I am trying to test out the effectiveness of using the Python Numba module's @vectorize decorator for speeding up a code snippet relevant to my actual code. I'm utilizing a code snippet provided in CUDAcast #10 available here and shown below:
import numpy as np
from timeit import default_timer as timer
from numba import vectorize
@vectorize(["float32(float32, float32)"], target='cpu')
def VectorAdd(a,b):
return a + b
def main():
N = 32000000
A = np.ones(N, dtype=np.float32)
B = np.ones(N, dtype=np.float32)
C = np.zeros(N, dtype=np.float32)
start = timer()
C = VectorAdd(A, B)
vectoradd_time = timer() - start
print("C[:5] = " + str(C[:5]))
print("C[-5:] = " + str(C[-5:]))
print("VectorAdd took %f seconds" % vectoradd_time)
if __name__ == '__main__':
main()
In the demo in the CUDAcast, the demonstrator gets a 100x speedup by sending the large array equation to the gpu via the @vectorize decorator. However, when I set the @vectorize target to the gpu:
@vectorize(["float32(float32, float32)"], target='cuda')
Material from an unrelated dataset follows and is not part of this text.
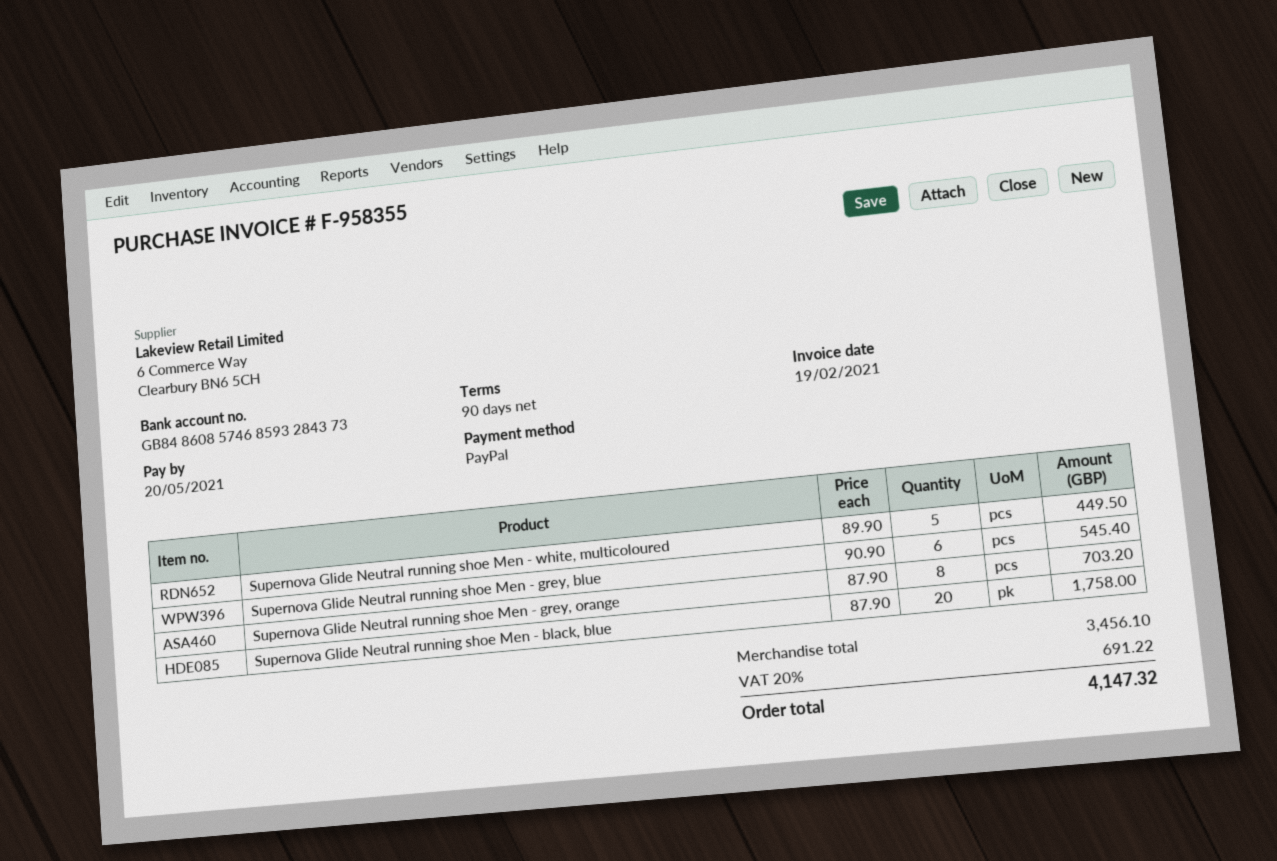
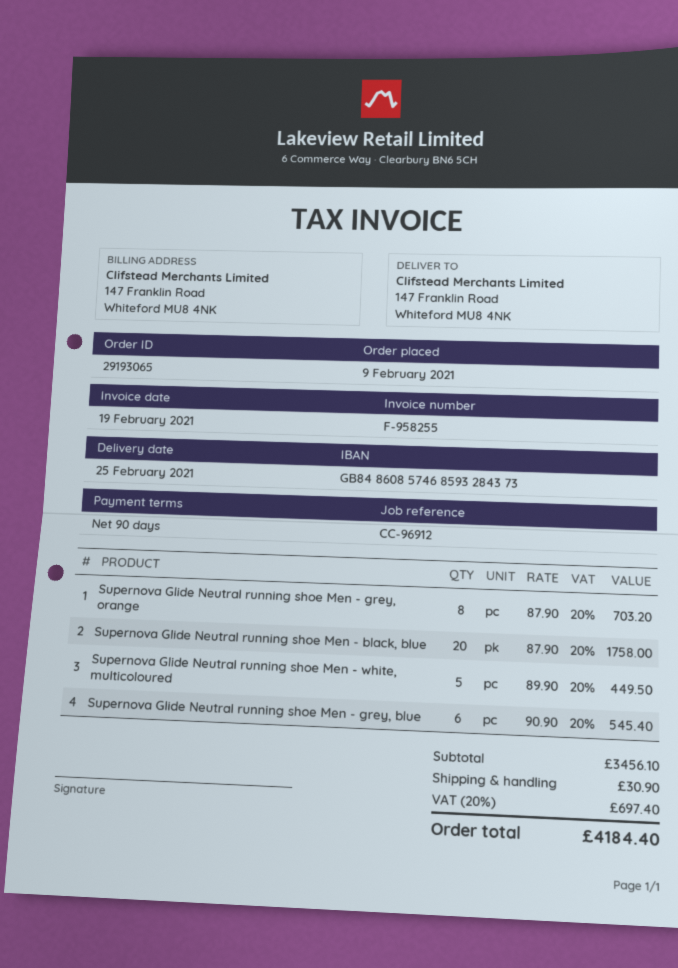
invoice number: F-958355 -> F-958255
shipping: none -> 30.90
tax: 20% = 691.22 -> 20% = 697.40
total: 4147.32 -> 4184.40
... the result is 3-4 times slower. With target='cpu' my runtime is 0.048 seconds; with target='cuda' my runtime is 0.22 seconds. I'm using a DELL Precision laptop with Intel Core i7-4710MQ processor and NVIDIA Quadro K2100M GPU. The output of running nvprof (NVIDIA profiler tool) indicate that the majority of the time is spent in memory handling (expected), but even the function evaluation takes longer on the GPU than the whole process did on the CPU. Obviously this isn't the result I was hoping for, but is it due to some error on my part or is this reasonable based on my hardware and code?